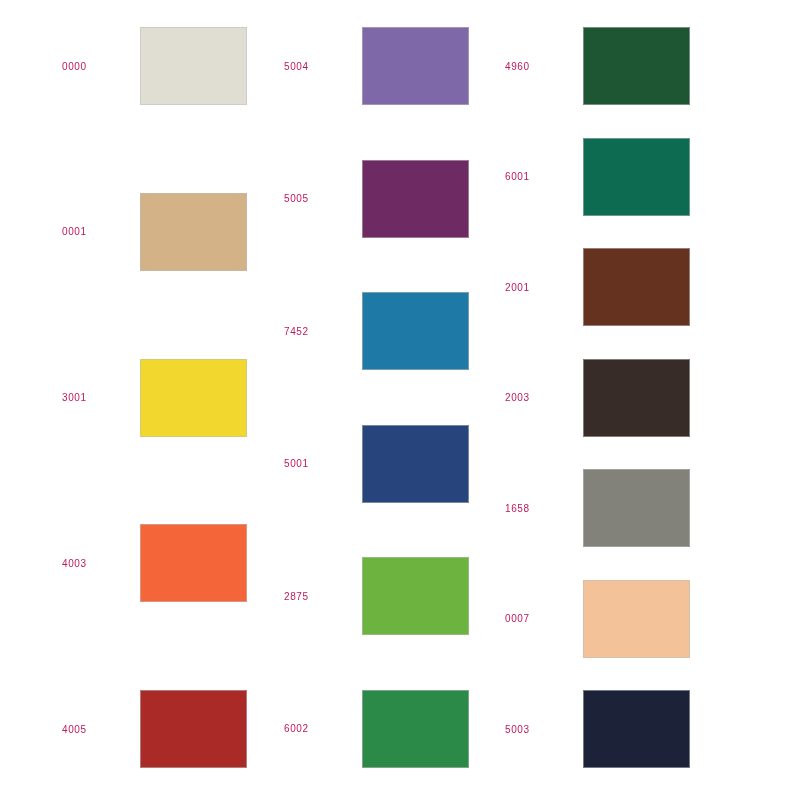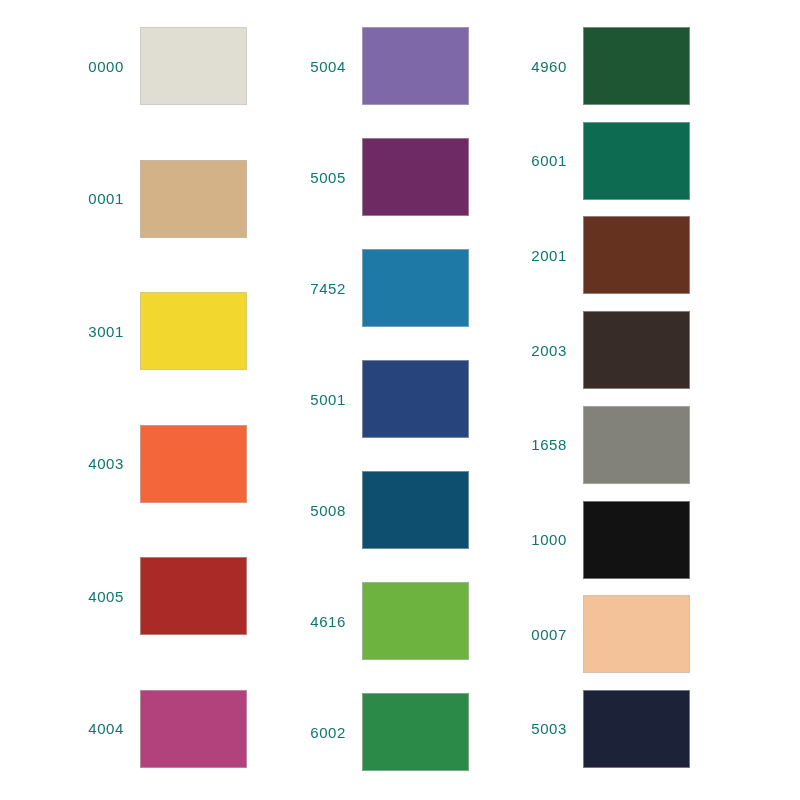--- a/index.html
+++ b/index.html
@@ -36,24 +36,24 @@
   .col-3 { width: 240px; padding-left: 13px; }
 
   .swatch-row {
     display: flex;
     flex-direction: row;
     align-items: center;
     height: 78px;
   }
   .swatch-label {
     width: 62px;
-    text-align: right;
+    text-align: left;
     padding-right: 16px;
-    font-size: 15px;
-    color: #0f766e;
+    font-size: 10px;
+    color: #be185d;
     letter-spacing: 0.6px;
     font-family: "Liberation Sans", sans-serif;
     white-space: nowrap;
     -webkit-font-smoothing: antialiased;
   }
   .swatch-chip {
     width: 107px;
     height: 78px;
     box-sizing: border-box;
     border: 1px solid rgba(190, 190, 190, 0.55);
@@ -78,48 +78,40 @@
         <div class="swatch-chip" style="background-color: rgb(242, 216, 46);"></div>
       </div>
       <div class="swatch-row">
         <div class="swatch-label">4003</div>
         <div class="swatch-chip" style="background-color: rgb(244, 102, 58);"></div>
       </div>
       <div class="swatch-row">
         <div class="swatch-label">4005</div>
         <div class="swatch-chip" style="background-color: rgb(169, 42, 38);"></div>
       </div>
-      <div class="swatch-row">
-        <div class="swatch-label">4004</div>
-        <div class="swatch-chip" style="background-color: rgb(178, 66, 124);"></div>
-      </div>
     </div>
   <div class="swatch-column col-2">
       <div class="swatch-row">
         <div class="swatch-label">5004</div>
         <div class="swatch-chip" style="background-color: rgb(126, 104, 168);"></div>
       </div>
       <div class="swatch-row">
         <div class="swatch-label">5005</div>
         <div class="swatch-chip" style="background-color: rgb(110, 42, 98);"></div>
       </div>
       <div class="swatch-row">
         <div class="swatch-label">7452</div>
         <div class="swatch-chip" style="background-color: rgb(31, 121, 167);"></div>
       </div>
       <div class="swatch-row">
         <div class="swatch-label">5001</div>
         <div class="swatch-chip" style="background-color: rgb(39, 68, 125);"></div>
       </div>
       <div class="swatch-row">
-        <div class="swatch-label">5008</div>
-        <div class="swatch-chip" style="background-color: rgb(14, 78, 110);"></div>
-      </div>
-      <div class="swatch-row">
-        <div class="swatch-label">4616</div>
+        <div class="swatch-label">2875</div>
         <div class="swatch-chip" style="background-color: rgb(108, 179, 63);"></div>
       </div>
       <div class="swatch-row">
         <div class="swatch-label">6002</div>
         <div class="swatch-chip" style="background-color: rgb(43, 138, 71);"></div>
       </div>
     </div>
   <div class="swatch-column col-3">
       <div class="swatch-row">
         <div class="swatch-label">4960</div>
@@ -135,24 +127,20 @@
       </div>
       <div class="swatch-row">
         <div class="swatch-label">2003</div>
         <div class="swatch-chip" style="background-color: rgb(55, 44, 39);"></div>
       </div>
       <div class="swatch-row">
         <div class="swatch-label">1658</div>
         <div class="swatch-chip" style="background-color: rgb(130, 130, 122);"></div>
       </div>
       <div class="swatch-row">
-        <div class="swatch-label">1000</div>
-        <div class="swatch-chip" style="background-color: rgb(18, 18, 18);"></div>
-      </div>
-      <div class="swatch-row">
         <div class="swatch-label">0007</div>
         <div class="swatch-chip" style="background-color: rgb(243, 194, 152);"></div>
       </div>
       <div class="swatch-row">
         <div class="swatch-label">5003</div>
         <div class="swatch-chip" style="background-color: rgb(28, 35, 56);"></div>
       </div>
     </div>
 </div>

+---+

## [How to complete this task]
Filter the entries down to the lines with the word "width" in them.

## [Solution below]
   .col-3 { width: 240px; padding-left: 13px; }
     width: 62px;
     width: 107px;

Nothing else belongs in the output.